EXERCISE INSTRUCTIONS: Could you retype exactly the lines below between the one holding "- git clone" and the one holding "system with a", inclusive, leaving out any pictures?
■ ■ ■
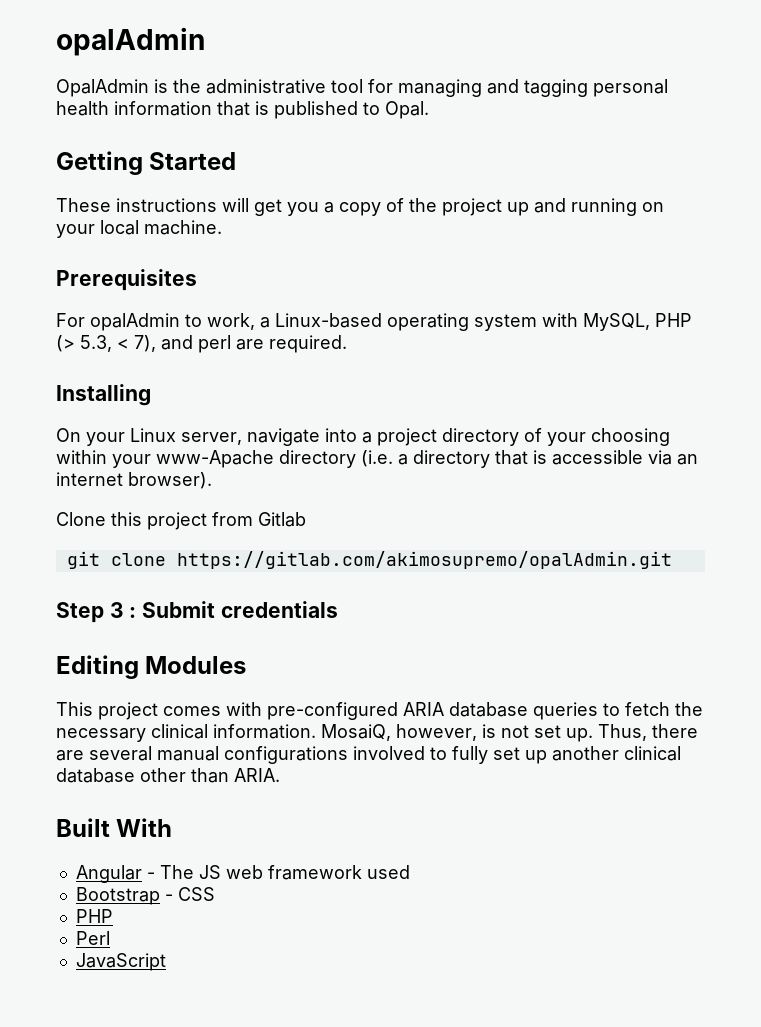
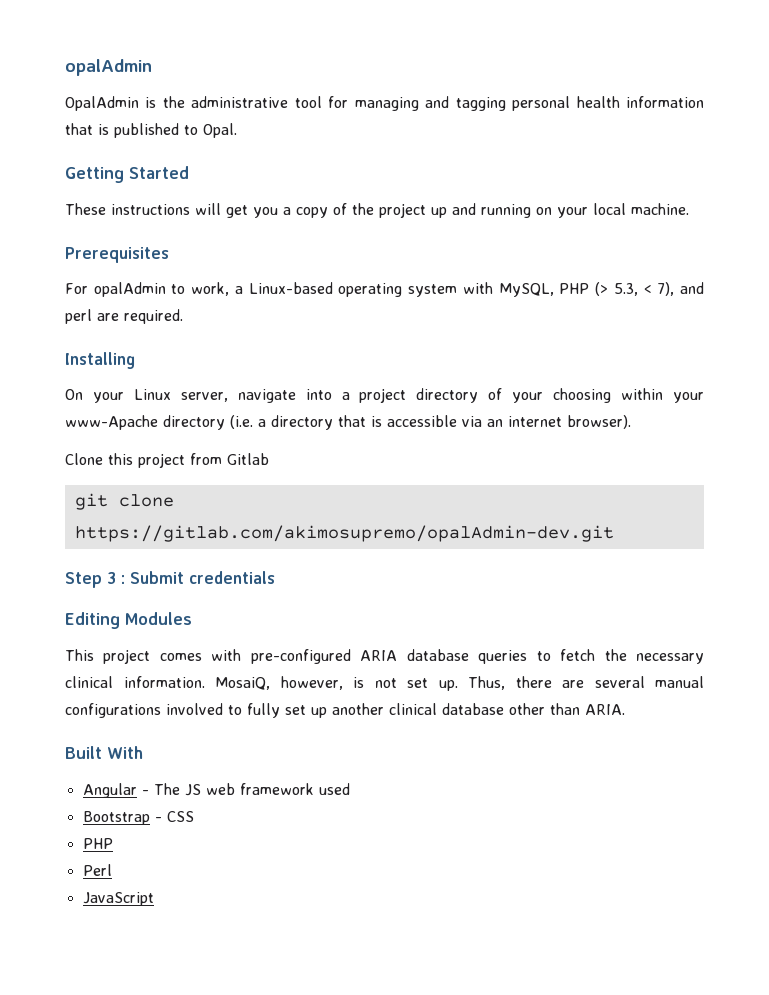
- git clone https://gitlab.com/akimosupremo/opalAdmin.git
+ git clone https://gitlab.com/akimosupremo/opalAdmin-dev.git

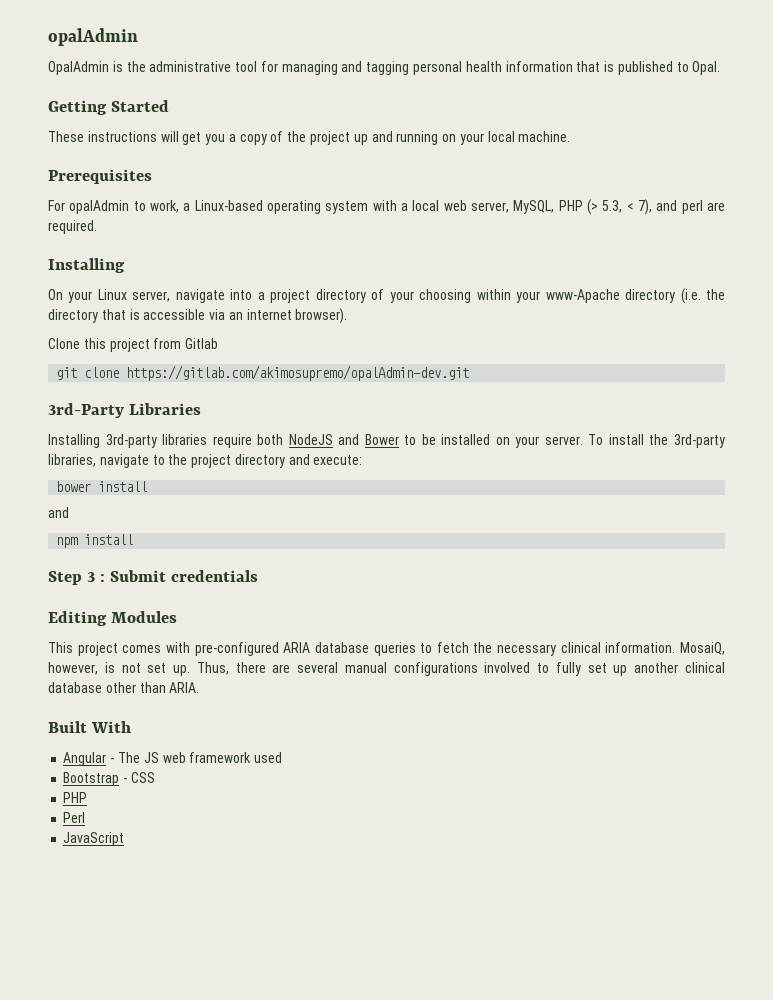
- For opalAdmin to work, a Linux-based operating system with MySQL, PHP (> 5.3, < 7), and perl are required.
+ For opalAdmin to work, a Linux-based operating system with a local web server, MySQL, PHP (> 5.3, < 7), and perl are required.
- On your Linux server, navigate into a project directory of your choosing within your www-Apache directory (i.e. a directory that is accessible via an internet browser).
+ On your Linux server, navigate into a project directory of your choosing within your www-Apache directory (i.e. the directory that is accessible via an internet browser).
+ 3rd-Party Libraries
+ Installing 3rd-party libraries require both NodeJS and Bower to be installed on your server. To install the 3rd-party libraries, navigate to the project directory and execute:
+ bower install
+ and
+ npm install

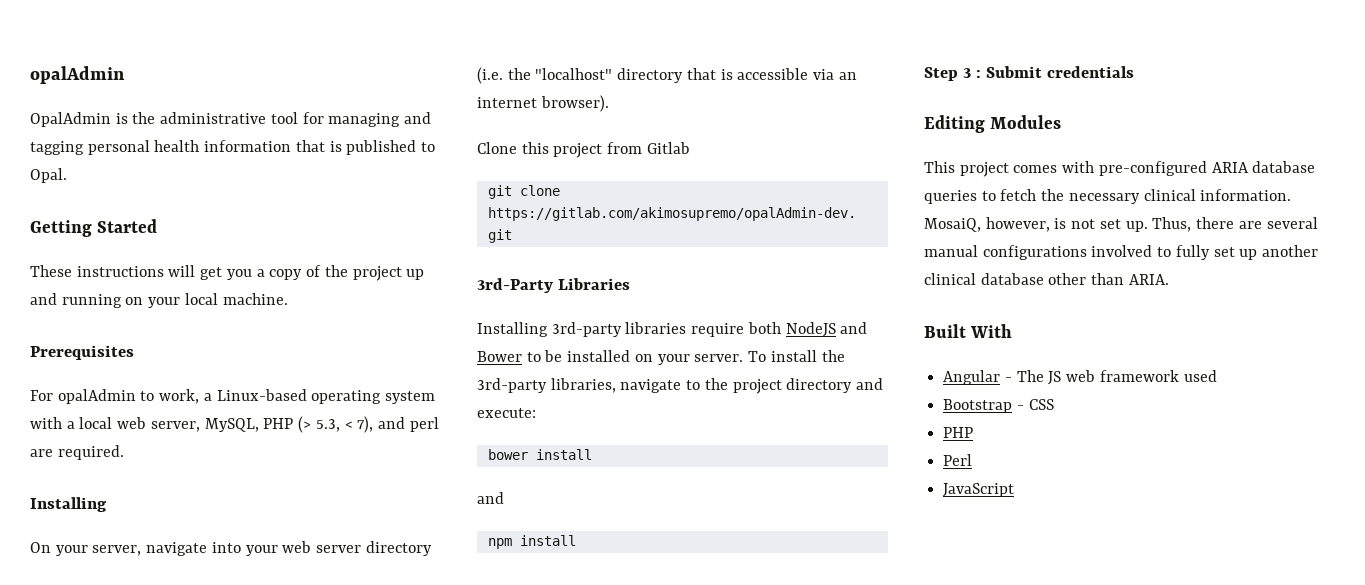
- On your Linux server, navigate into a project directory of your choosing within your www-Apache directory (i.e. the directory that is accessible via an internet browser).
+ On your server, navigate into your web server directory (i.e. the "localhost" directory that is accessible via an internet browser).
■ ■ ■
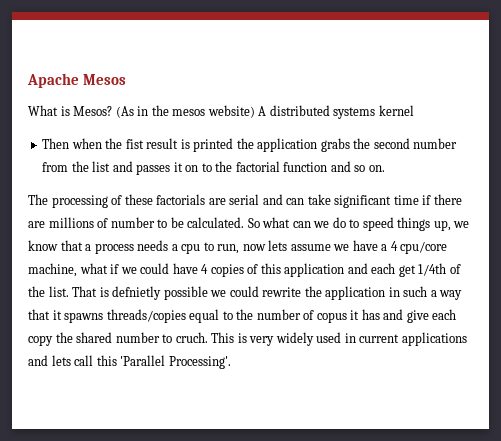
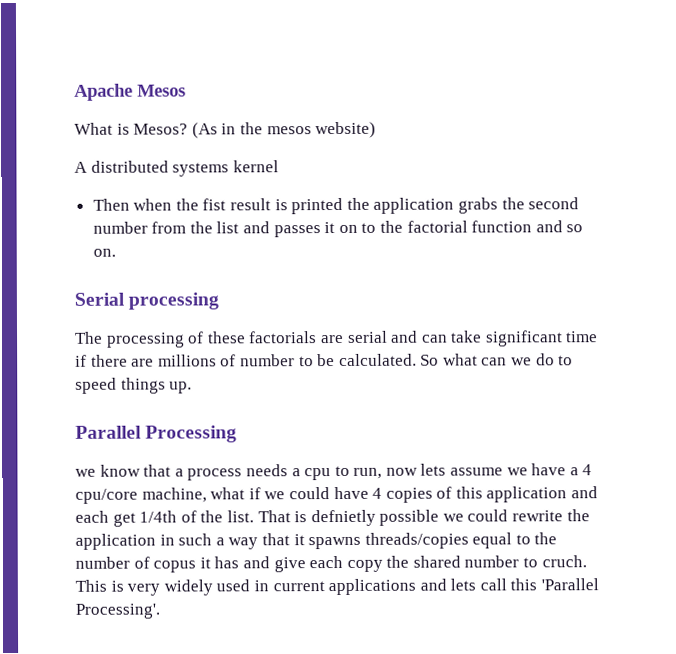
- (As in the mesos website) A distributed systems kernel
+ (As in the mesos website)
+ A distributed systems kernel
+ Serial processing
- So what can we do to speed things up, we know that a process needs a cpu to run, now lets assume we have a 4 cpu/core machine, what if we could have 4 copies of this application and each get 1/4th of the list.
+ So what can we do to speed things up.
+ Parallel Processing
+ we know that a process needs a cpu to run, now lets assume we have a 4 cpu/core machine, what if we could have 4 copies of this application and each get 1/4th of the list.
■ ■ ■
RESULT OF THE EXERCISE:
- git clone https://gitlab.com/akimosupremo/opalAdmin.git
+ git clone https://gitlab.com/akimosupremo/opalAdmin-dev.git

- For opalAdmin to work, a Linux-based operating system with MySQL, PHP (> 5.3, < 7), and perl are required.
+ For opalAdmin to work, a Linux-based operating system with a local web server, MySQL, PHP (> 5.3, < 7), and perl are required.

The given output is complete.